Arginase I-producing myeloid-derived suppressor cells in renal cell carcinoma are a subpopulation of activated granulocytes
- PMID: 19201693
- PMCID: PMC2900845
- DOI: 10.1158/0008-5472.CAN-08-1921
Arginase I-producing myeloid-derived suppressor cells in renal cell carcinoma are a subpopulation of activated granulocytes
Abstract
Myeloid-derived suppressor cells (MDSC) producing arginase I are increased in the peripheral blood of patients with renal cell carcinoma (RCC). MDSC inhibit T-cell function by reducing the availability of L-arginine and are therefore considered an important tumor escape mechanism. We aimed to determine the origin of arginase I-producing MDSC in RCC patients and to identify the mechanisms used to deplete extracellular L-arginine. The results show that human MDSC are a subpopulation of activated polymorphonuclear (PMN) cells expressing high levels of CD66b, CD11b, and VEGFR1 and low levels of CD62L and CD16. In contrast to murine MDSC, human MDSC do not deplete L-arginine by increasing its uptake but instead release arginase I into the circulation.
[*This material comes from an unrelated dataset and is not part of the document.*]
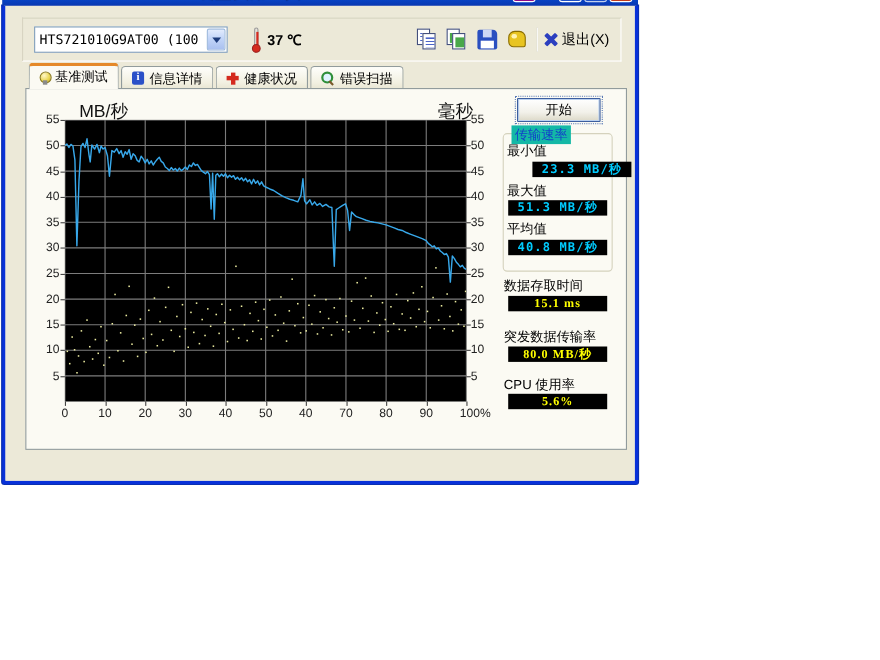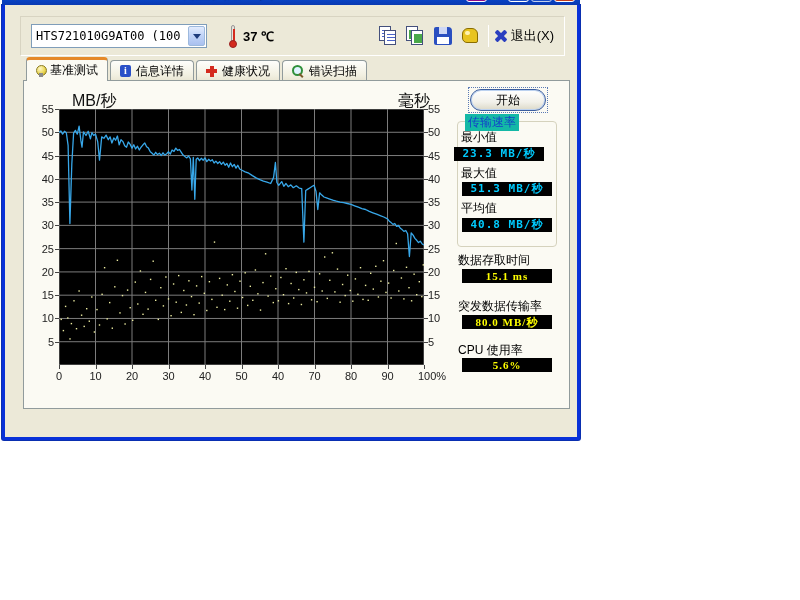"开始" .start-btn { border-radius: 11px -> 1px }
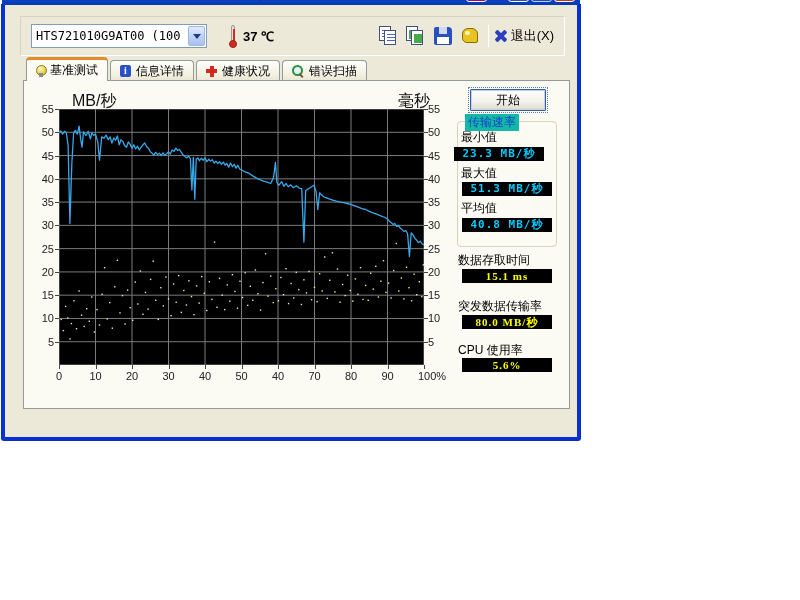"23.3 MB/秒" div.sval { left: 430px -> 460px }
Activation of normal PMN induces phenotypic and functional changes similar to MDSC and also promotes the release of arginase I from intracellular granules. Interestingly, although activation of normal PMN usually ends with apoptosis, MDSC showed no increase in apoptosis compared with autologous PMN or PMN obtained from normal controls. High levels of VEGF have been shown to increase suppressor immature myeloid dendritic cells in cancer patients. Treatment of RCC patients with anti-VEGF antibody bevacizumab, however, did not reduce the accumulation of MDSC in peripheral blood. In contrast, the addition of interleukin-2 to the treatment increased the number of MDSC in peripheral blood and the plasma levels of arginase I. These results may provide new insights on the mechanisms of tumor-induced anergy/tolerance and may help explain why some immunotherapies fail to induce an antitumor response.